Complements to the so-called main campaign aside, the majority of a player’s time in Fallout 4 is spent wandering around the Commonwealth, especially now that Bethesda has removed the level cap, and it’s the setting that ultimately needs to hold up as a central character. Those who were skeptical that Boston—a less immediately familiar setting than Washington D.C. or Las Vegas—can rest easy that the Commonwealth is well represented. Fenway Park, has been repurposed and turned into Diamond City, walking the historic Freedom Trail plays a pivotal role, the Salem Museum of Witchcraft is open for business, and there’s a new batch of Minutemen out to beat the drums of revolution, or at least protect citizens from the Raiders and Super Mutants attempting to divvy up landmarks like Faneuil Hall, Bunker Hill, and Walden’s Pond. And while it’s nice to have coastal options available for exploration, like the floating, anarchic raft city of Libertalia, Fallout 4 is filled with other unique environments, such as the Glowing Wastes and the airship Prydwen.
Admittedly, while the various vaults, hospitals, military bases, and libraries all start to bleed together given enough time, the sideplots that send you there are filled with more than enough variety to pick up the slack, whether that means facing off against a serial killer who’s festooned an art gallery with his bloody paintings and skeletal sculptures, or exposing Vault-Tec’s nefarious experimentation by finding sub-vaults hidden within the main ones. The first-person shooting also grows stale after several dozen hours, but as with Borderlands and Destiny, the constant acquisition of new weapons and perks at least provides a sense of achievement for all that marksmanship.

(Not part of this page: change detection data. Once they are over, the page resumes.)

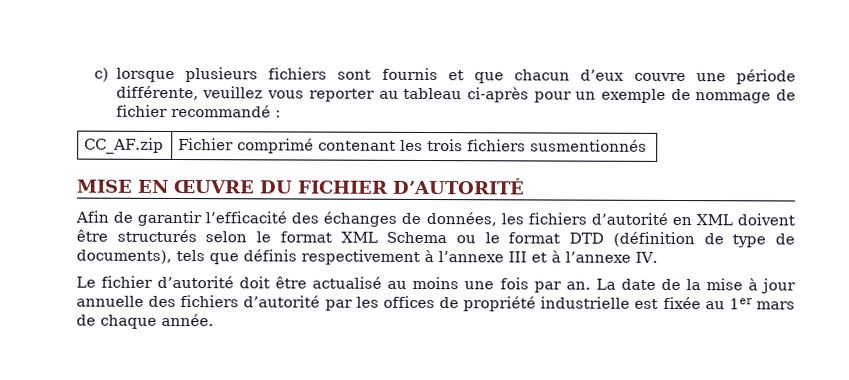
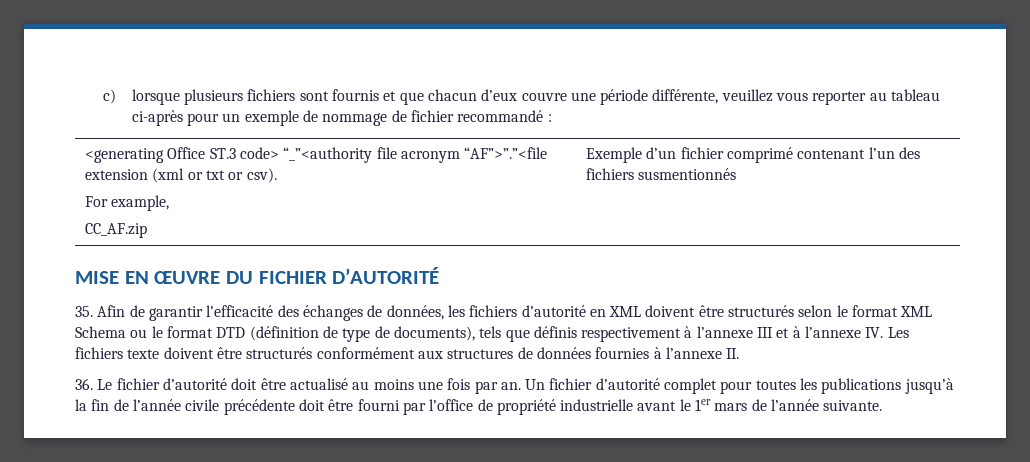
- CC_AF.zip | Fichier comprimé contenant les trois fichiers susmentionnés
+ <generating Office ST.3 code> “_”<authority file acronym “AF”>”.”<file extension (xml or txt or csv).
+ For example,
+ CC_AF.zip | Exemple d’un fichier comprimé contenant l’un des fichiers susmentionnés
- Afin de garantir l’efficacité des échanges de données, les fichiers d’autorité en XML doivent être structurés selon le format XML Schema ou le format DTD (définition de type de documents), tels que définis respectivement à l’annexe III et à l’annexe IV.
- Le fichier d’autorité doit être actualisé au moins une fois par an.
+ 35. Afin de garantir l’efficacité des échanges de données, les fichiers d’autorité en XML doivent être structurés selon le format XML Schema ou le format DTD (définition de type de documents), tels que définis respectivement à l’annexe III et à l’annexe IV. Les fichiers texte doivent être structurés conformément aux structures de données fournies à l’annexe II.
+ 36. Le fichier d’autorité doit être actualisé au moins une fois par an.
- La date de la mise à jour annuelle des fichiers d’autorité par les offices de propriété industrielle est fixée au 1er mars de chaque année.
+ Un fichier d’autorité complet pour toutes les publications jusqu’à la fin de l’année civile précédente doit être fourni par l’office de propriété industrielle avant le 1er mars de l’année suivante.

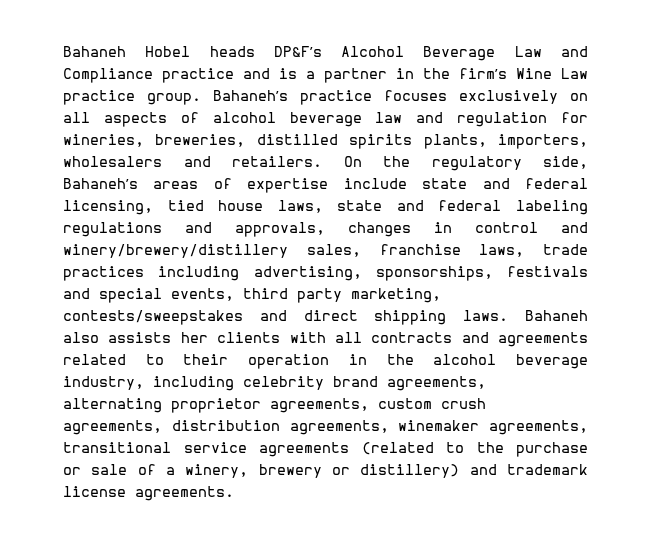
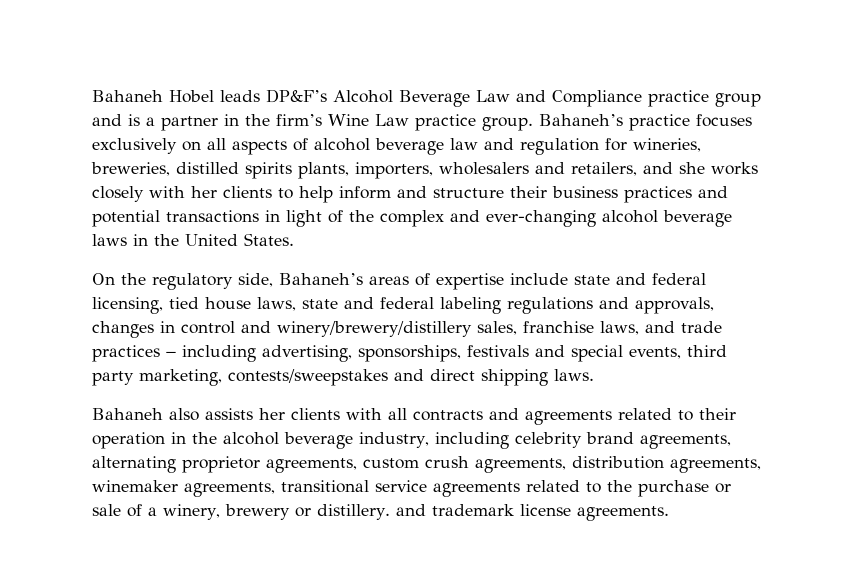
- Bahaneh Hobel heads DP&F’s Alcohol Beverage Law and Compliance practice and is a partner in the firm’s Wine Law practice group.
+ Bahaneh Hobel leads DP&F’s Alcohol Beverage Law and Compliance practice group and is a partner in the firm’s Wine Law practice group.
- Bahaneh’s practice focuses exclusively on all aspects of alcohol beverage law and regulation for wineries, breweries, distilled spirits plants, importers, wholesalers and retailers. On the regulatory side, Bahaneh’s areas of expertise include state and federal licensing, tied house laws, state and federal labeling regulations and approvals, changes in control and winery/brewery/distillery sales, franchise laws, trade practices including advertising, sponsorships, festivals and special events, third party marketing, contests/sweepstakes and direct shipping laws. Bahaneh also assists her clients with all contracts and agreements related to their operation in the alcohol beverage industry, including celebrity brand agreements, alternating proprietor agreements, custom crush agreements, distribution agreements, winemaker agreements, transitional service agreements (related to the purchase or sale of a winery, brewery or distillery) and trademark license agreements.
+ Bahaneh’s practice focuses exclusively on all aspects of alcohol beverage law and regulation for wineries, breweries, distilled spirits plants, importers, wholesalers and retailers, and she works closely with her clients to help inform and structure their business practices and potential transactions in light of the complex and ever-changing alcohol beverage laws in the United States.
+ On the regulatory side, Bahaneh’s areas of expertise include state and federal licensing, tied house laws, state and federal labeling regulations and approvals, changes in control and winery/brewery/distillery sales, franchise laws, and trade practices − including advertising, sponsorships, festivals and special events, third party marketing, contests/sweepstakes and direct shipping laws.
+ Bahaneh also assists her clients with all contracts and agreements related to their operation in the alcohol beverage industry, including celebrity brand agreements, alternating proprietor agreements, custom crush agreements, distribution agreements, winemaker agreements, transitional service agreements related to the purchase or sale of a winery, brewery or distillery. and trademark license agreements.

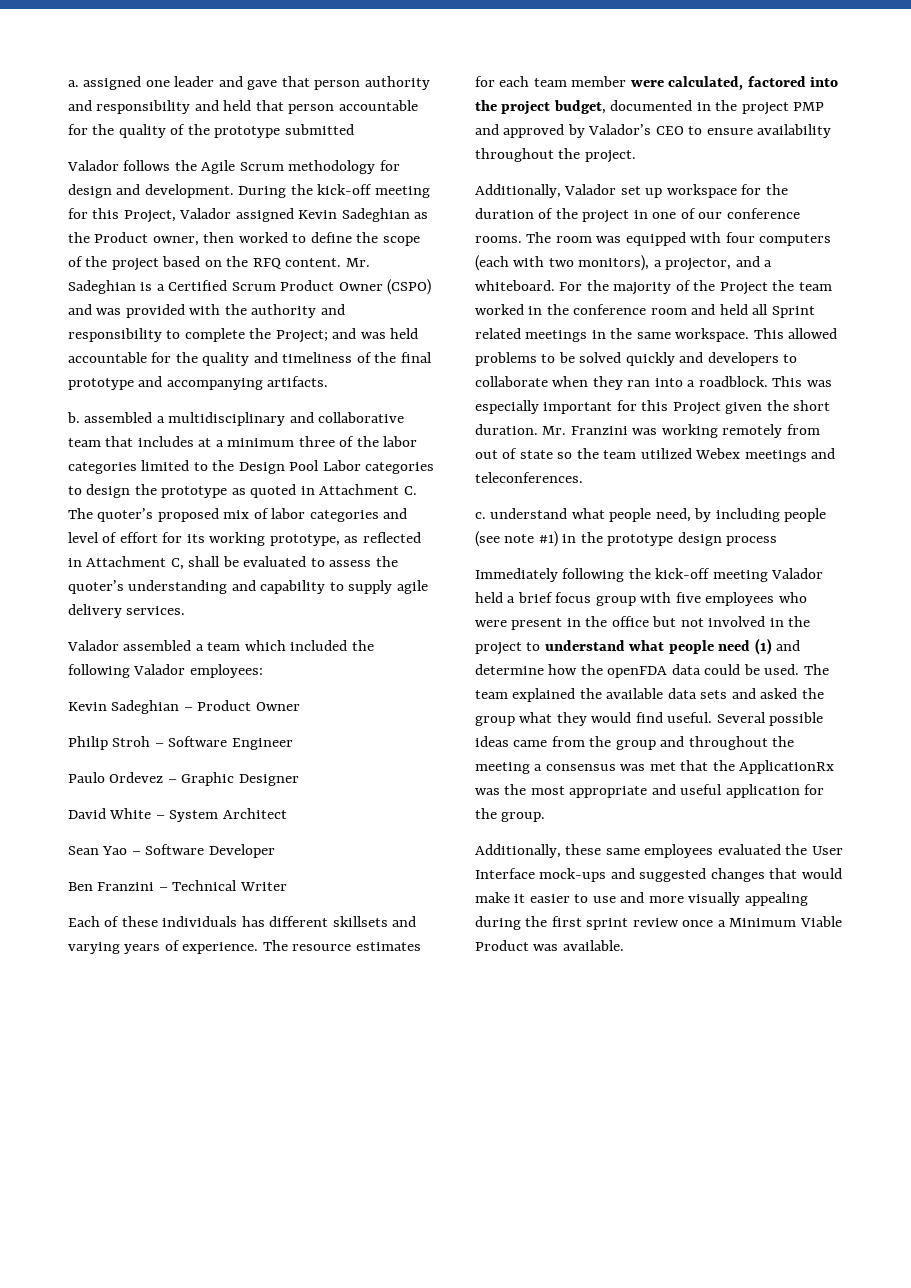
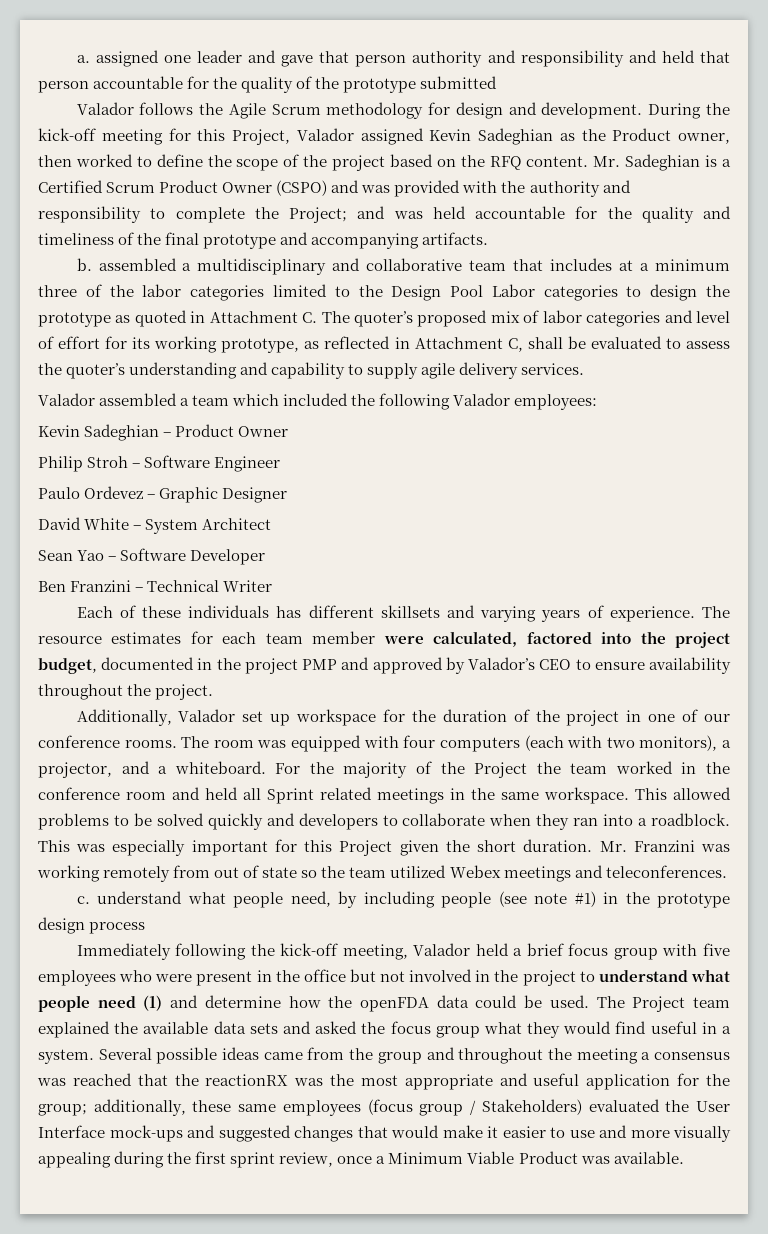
- Immediately following the kick-off meeting Valador held a brief focus group with five employees who were present in the office but not involved in the project to understand what people need (1) and determine how the openFDA data could be used.
+ Immediately following the kick-off meeting, Valador held a brief focus group with five employees who were present in the office but not involved in the project to understand what people need (1) and determine how the openFDA data could be used.
- The team explained the available data sets and asked the group what they would find useful.
+ The Project team explained the available data sets and asked the focus group what they would find useful in a system.
- Several possible ideas came from the group and throughout the meeting a consensus was met that the ApplicationRx was the most appropriate and useful application for the group.
- Additionally, these same employees evaluated the User Interface mock-ups and suggested changes that would make it easier to use and more visually appealing during the first sprint review once a Minimum Viable Product was available.
+ Several possible ideas came from the group and throughout the meeting a consensus was reached that the reactionRX was the most appropriate and useful application for the group; additionally, these same employees (focus group / Stakeholders) evaluated the User Interface mock-ups and suggested changes that would make it easier to use and more visually appealing during the first sprint review, once a Minimum Viable Product was available.

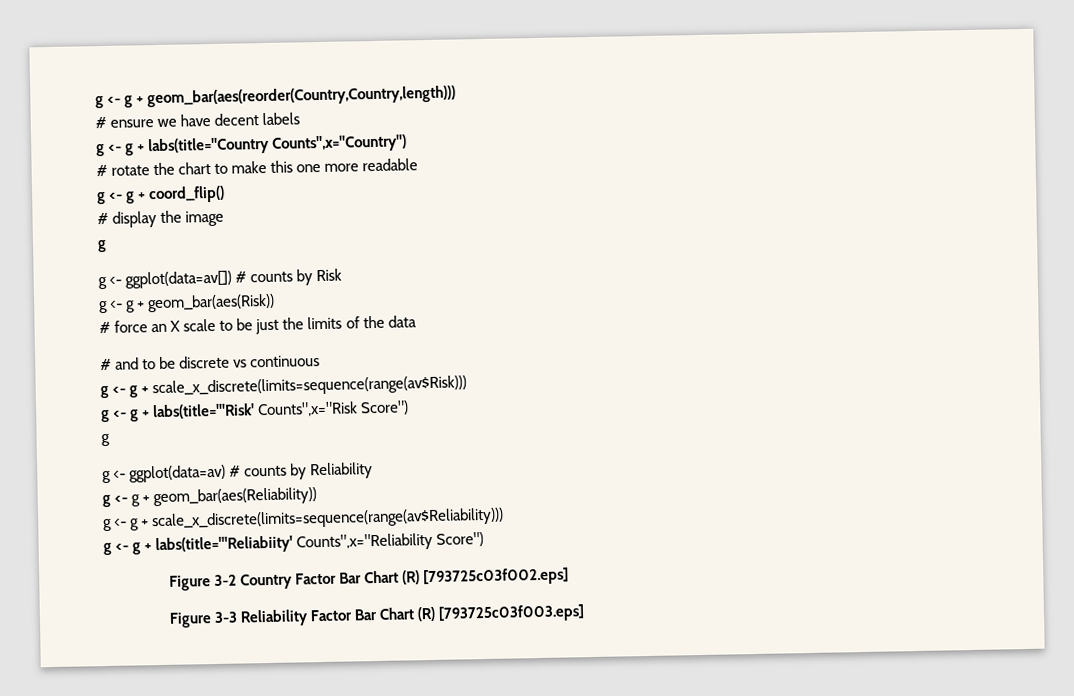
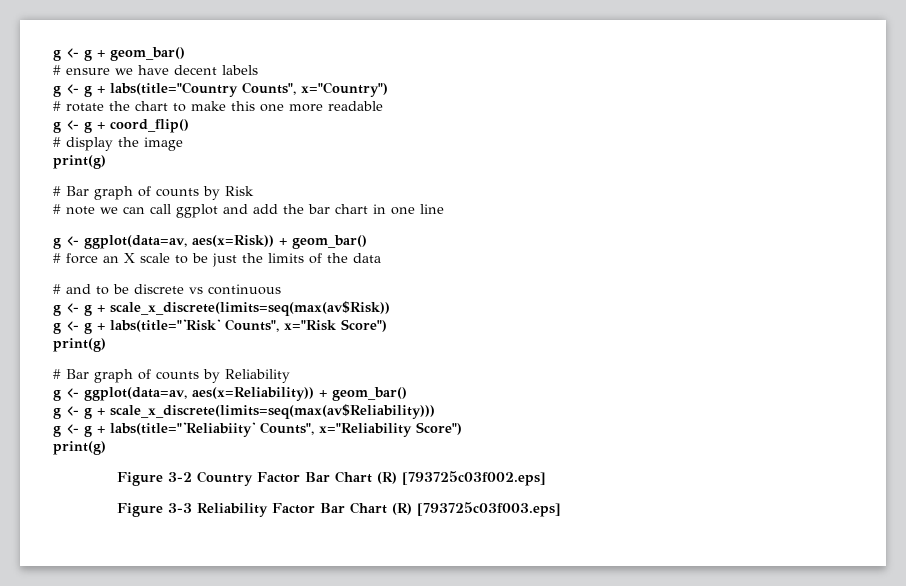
- g <- g + geom_bar(aes(reorder(Country,Country,length)))
+ g <- g + geom_bar()
- g <- g + labs(title="Country Counts",x="Country")
+ g <- g + labs(title="Country Counts", x="Country")
  # display the image
- g
- g <- ggplot(data=av[]) # counts by Risk
- g <- g + geom_bar(aes(Risk))
+ print(g)
+ # Bar graph of counts by Risk
+ # note we can call ggplot and add the bar chart in one line
+ g <- ggplot(data=av, aes(x=Risk)) + geom_bar()
- g <- g + scale_x_discrete(limits=sequence(range(av$Risk)))
+ g <- g + scale_x_discrete(limits=seq(max(av$Risk))
- g <- g + labs(title="'Risk' Counts",x="Risk Score")
- g
- g <- ggplot(data=av) # counts by Reliability
+ g <- g + labs(title="'Risk' Counts", x="Risk Score")
+ print(g)
+ # Bar graph of counts by Reliability
- g <- g + geom_bar(aes(Reliability))
- g <- g + scale_x_discrete(limits=sequence(range(av$Reliability)))
+ g <- ggplot(data=av, aes(x=Reliability)) + geom_bar()
+ g <- g + scale_x_discrete(limits=seq(max(av$Reliability)))
- g <- g + labs(title="'Reliabiity' Counts",x="Reliability Score")
+ g <- g + labs(title="'Reliabiity' Counts", x="Reliability Score")
+ print(g)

That’s important, as at times it seems like exploring every landmark might take as long as the 200 years that Fallout 4’s protagonist spent in cryogenic suspension. But when things slow down or seem repetitive, players need only stop in a the nearest town to meet odd characters like KL-E-0, an assaultron who self-identifies as a woman, or to recruit new allies, from Strong, a mutant educated and reformed by the power of Shakespeare, to CVRIE, a violent robotic nurse, and Nick Valentine, a synthetic modeled after noir detectives.
It’s a bit weird to say Fallout 4 is operating under the principle that less is more, especially since its representation of Boston is dotted with hundreds of hours of things to do. But Bethesda more or less leaves the revolution to the Commonwealth residents and the literal fine-tuning to the players (by way of customization features), and doesn’t do much more than upgrade the graphics (those radiation storms are as beautiful as they are deadly), declutter the skill tree, and throw in the ability to wear Power Armor. But, hey, if traveling through Bethesda’s version of Boston for 60 hours has taught me anything, it’s that the little things are what matter.